The effects of electronic cigarette aerosol exposure on inflammation and lung function in mice.

Author information

1
Telethon Kids Institute, University of Western Australia, Subiaco, Western Australia, Australia; alexander.larcombe@telethonkids.org.au.
2
Health, Safety and Environment, School of Public Health, Curtin University, Perth, Western Australia, Australia.
3
Telethon Kids Institute, University of Western Australia, Subiaco, Western Australia, Australia.
4
Fluid Dynamics Research Group, Curtin University, Perth, Western Australia, Australia.
5
School of Population Health, University of Western Australia, Crawley, Western Australia, Australia; and.
6
Environmental Health Directorate, Department of Health, Shenton Park, Perth, Western Australia, Australia.

Abstract

Electronic cigarette usage is increasing worldwide, yet there is a paucity of information on the respiratory health effects of electronic cigarette aerosol exposure. This study aimed to assess whether exposure to electronic cigarette (e-cigarette) aerosol would alter lung function and pulmonary inflammation in mice and to compare the severity of any alterations with mice exposed to mainstream tobacco smoke.

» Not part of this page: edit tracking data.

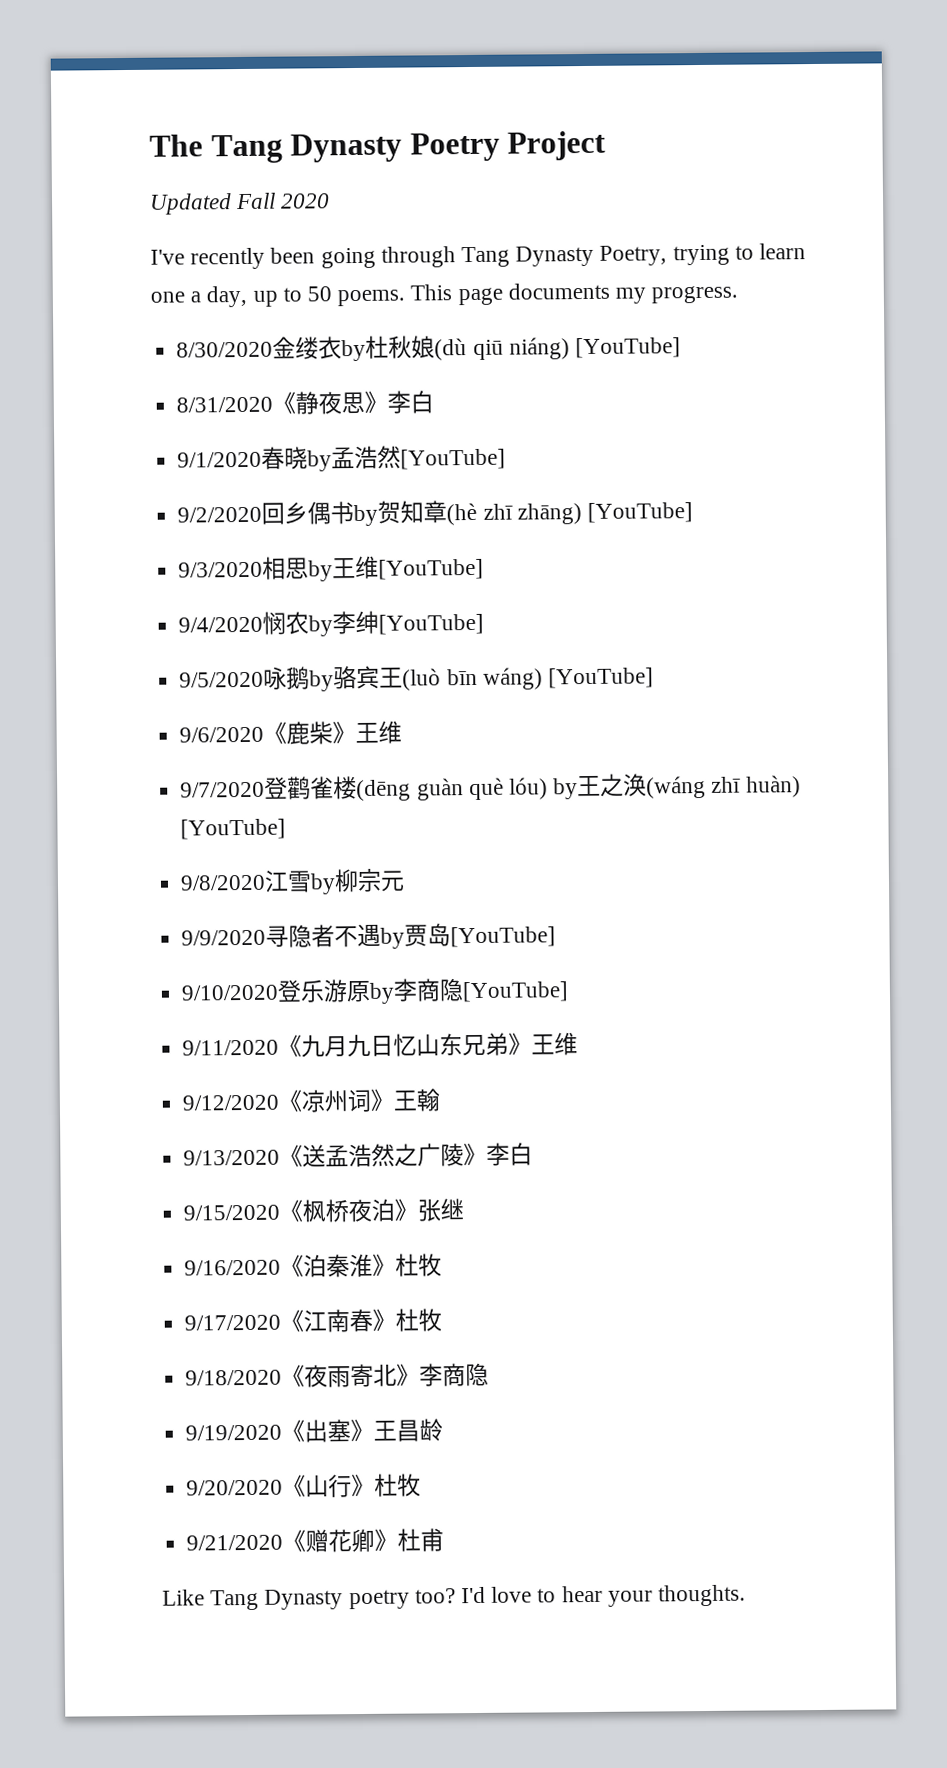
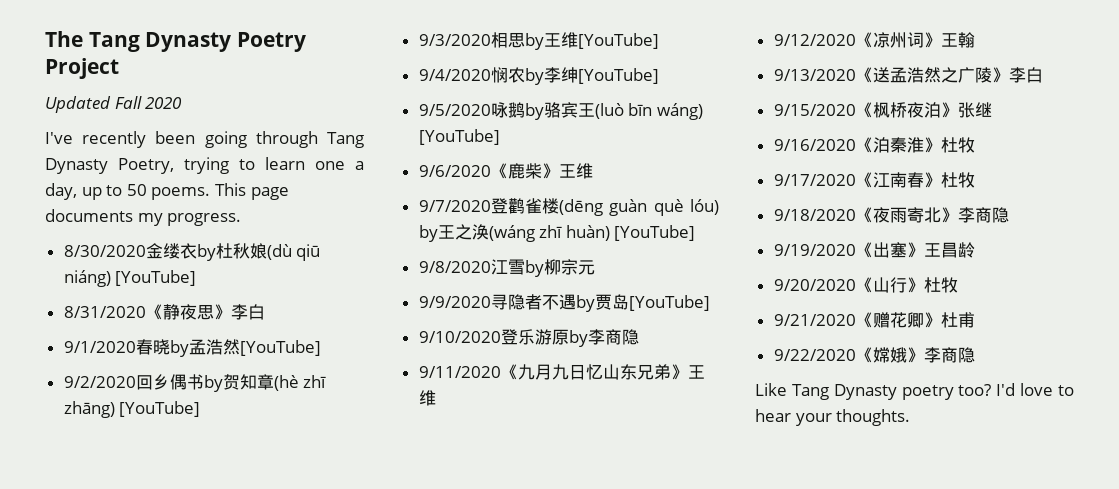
- 9/10/2020登乐游原by李商隐[YouTube]
+ 9/10/2020登乐游原by李商隐
+ 9/22/2020《嫦娥》李商隐

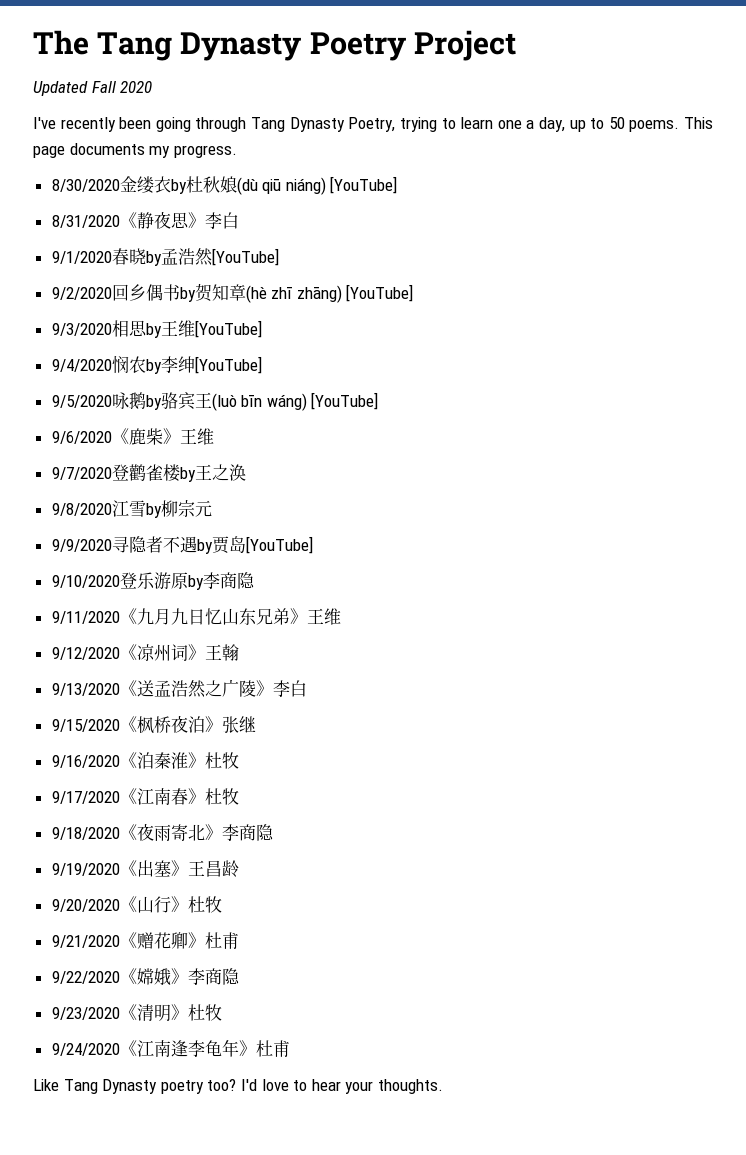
- 9/7/2020登鹳雀楼(dēng guàn què lóu) by王之涣(wáng zhī huàn) [YouTube]
+ 9/7/2020登鹳雀楼by王之涣
+ 9/23/2020《清明》杜牧
+ 9/24/2020《江南逢李龟年》杜甫

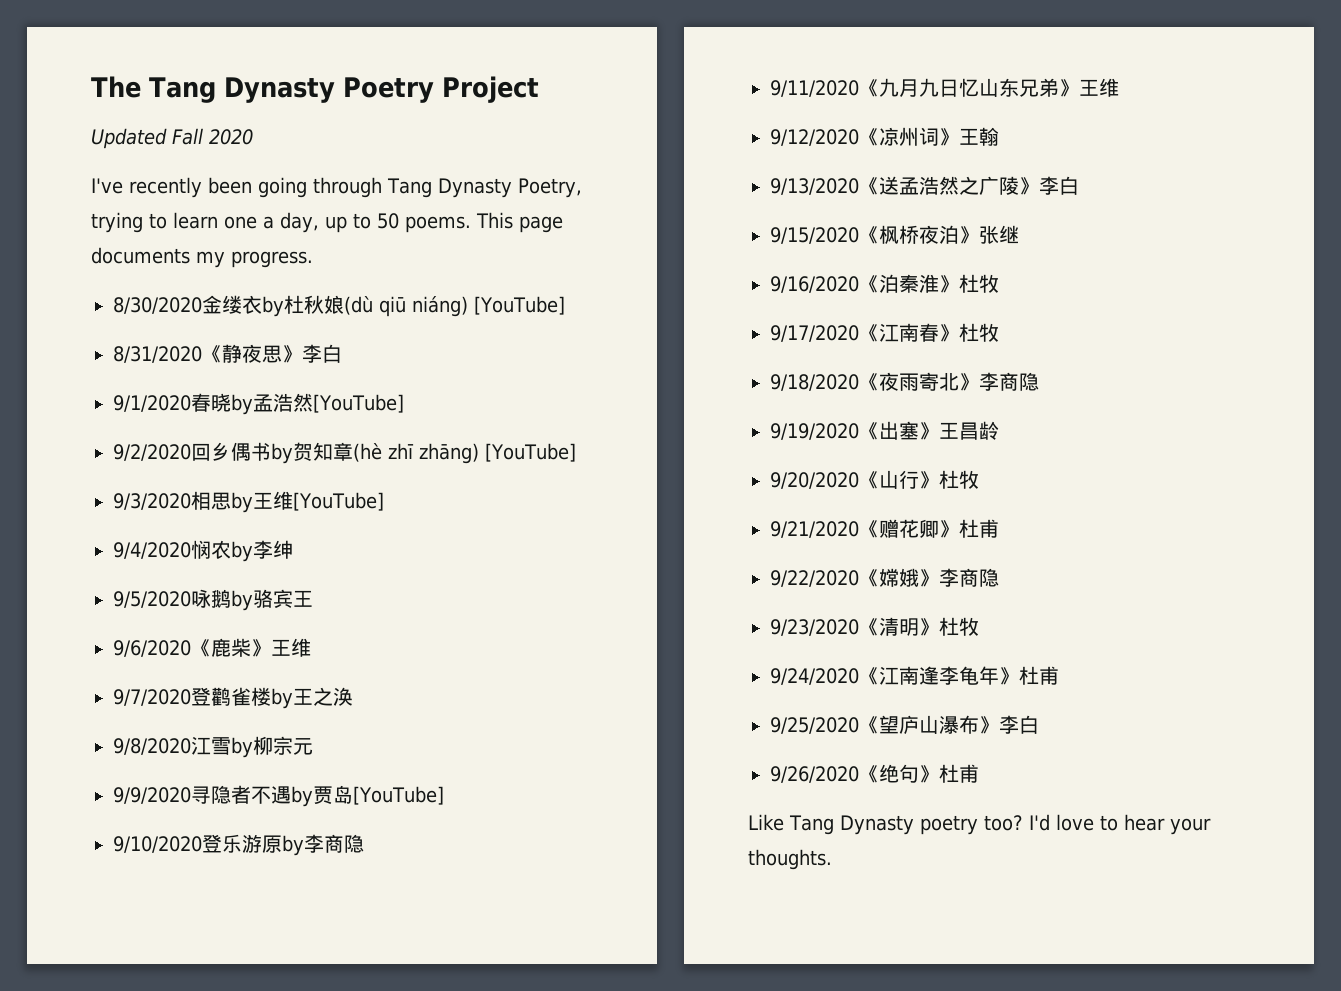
- 9/4/2020悯农by李绅[YouTube]
+ 9/4/2020悯农by李绅
- 9/5/2020咏鹅by骆宾王(luò bīn wáng) [YouTube]
+ 9/5/2020咏鹅by骆宾王
+ 9/25/2020《望庐山瀑布》李白
+ 9/26/2020《绝句》杜甫

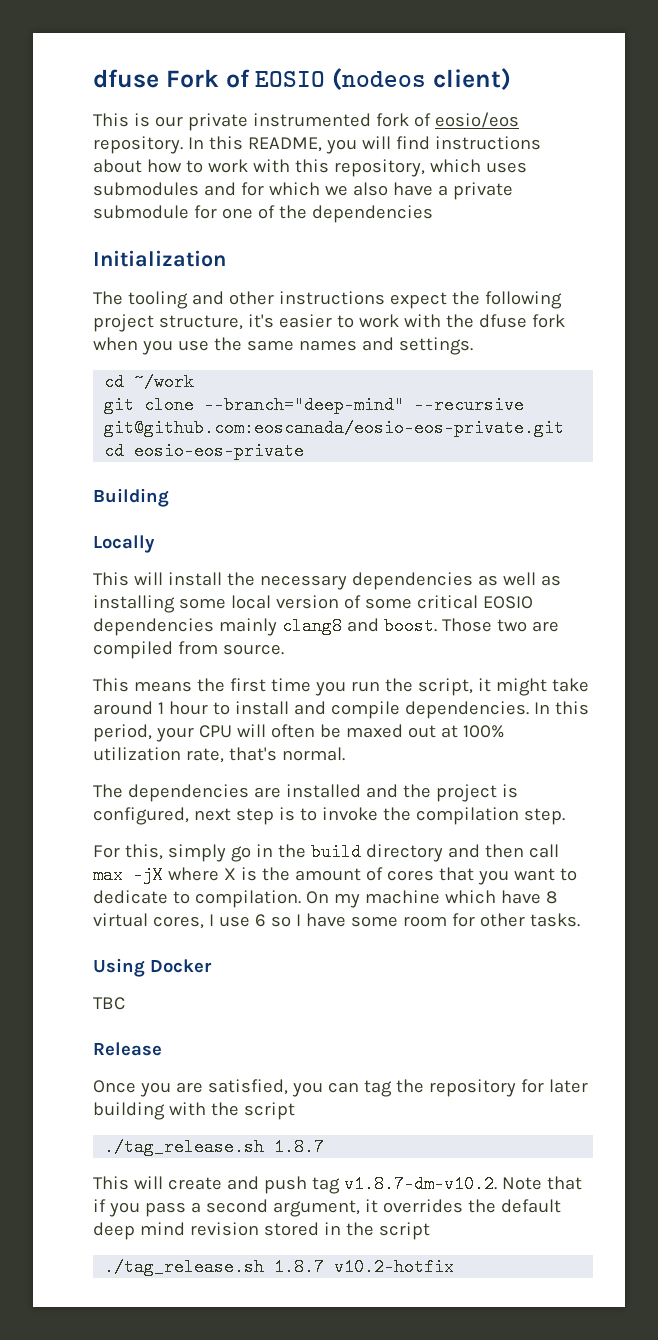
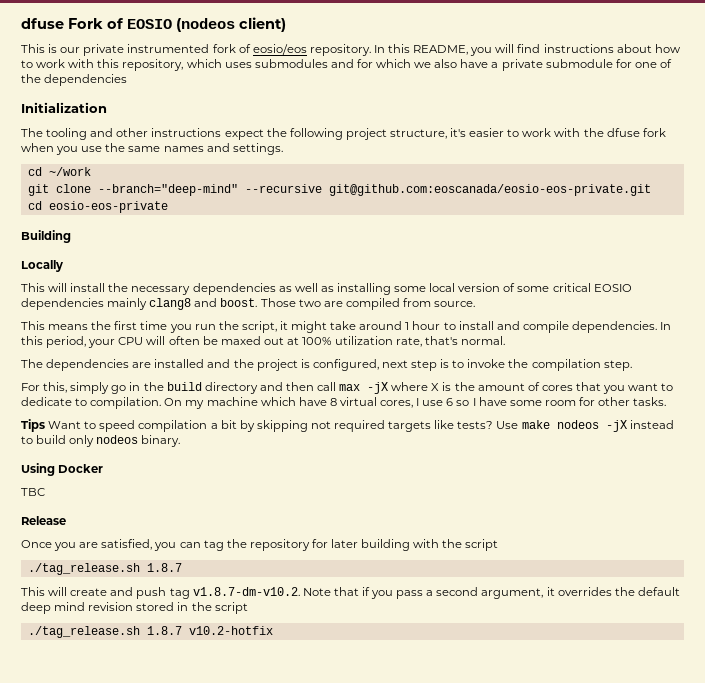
+ Tips Want to speed compilation a bit by skipping not required targets like tests? Use make nodeos -jX instead to build only nodeos binary.

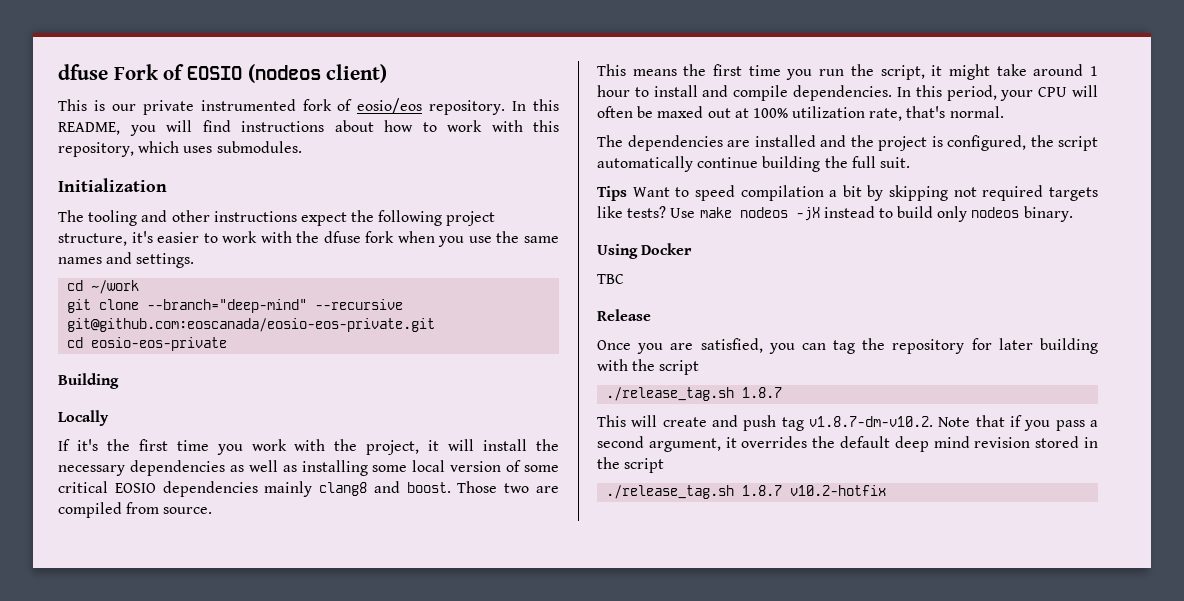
- In this README, you will find instructions about how to work with this repository, which uses submodules and for which we also have a private submodule for one of the dependencies
+ In this README, you will find instructions about how to work with this repository, which uses submodules.
- This will install the necessary dependencies as well as installing some local version of some critical EOSIO dependencies mainly clang8 and boost.
+ If it's the first time you work with the project, it will install the necessary dependencies as well as installing some local version of some critical EOSIO dependencies mainly clang8 and boost.
- The dependencies are installed and the project is configured, next step is to invoke the compilation step.
- For this, simply go in the build directory and then call max -jX where X is the amount of cores that you want to dedicate to compilation. On my machine which have 8 virtual cores, I use 6 so I have some room for other tasks.
+ The dependencies are installed and the project is configured, the script automatically continue building the full suit.
  Once you are satisfied, you can tag the repository for later building with the script
- ./tag_release.sh 1.8.7
+ ./release_tag.sh 1.8.7
- ./tag_release.sh 1.8.7 v10.2-hotfix
+ ./release_tag.sh 1.8.7 v10.2-hotfix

Female BALB/c mice were exposed for 8 wk to tobacco smoke, medical air (control), or one of four different types of e-cigarette aerosol. E-cigarette aerosols varied depending on nicotine content (0 or 12 mg/ml) and the main excipient (propylene glycol or glycerin). Twenty-four hours after the final exposure, we measured pulmonary inflammation, lung volume, lung mechanics, and responsiveness to methacholine. Mice exposed to tobacco cigarette smoke had increased pulmonary inflammation and responsiveness to methacholine compared with air controls. Mice exposed to e-cigarette aerosol did not have increased inflammation but did display decrements in parenchymal lung function at both functional residual capacity and high transrespiratory pressures. Mice exposed to glycerin-based e-cigarette aerosols were also hyperresponsive to methacholine regardless of the presence or absence of nicotine. This study shows, for the first time, that exposure to e-cigarette aerosol during adolescence and early adulthood is not harmless to the lungs and can result in significant impairments in lung function.

KEYWORDS:

airway hyperresponsiveness; electronic cigarette; inflammation; lung function

PMID:
28360111
DOI:
10.1152/ajplung.00203.2016
[Indexed for MEDLINE]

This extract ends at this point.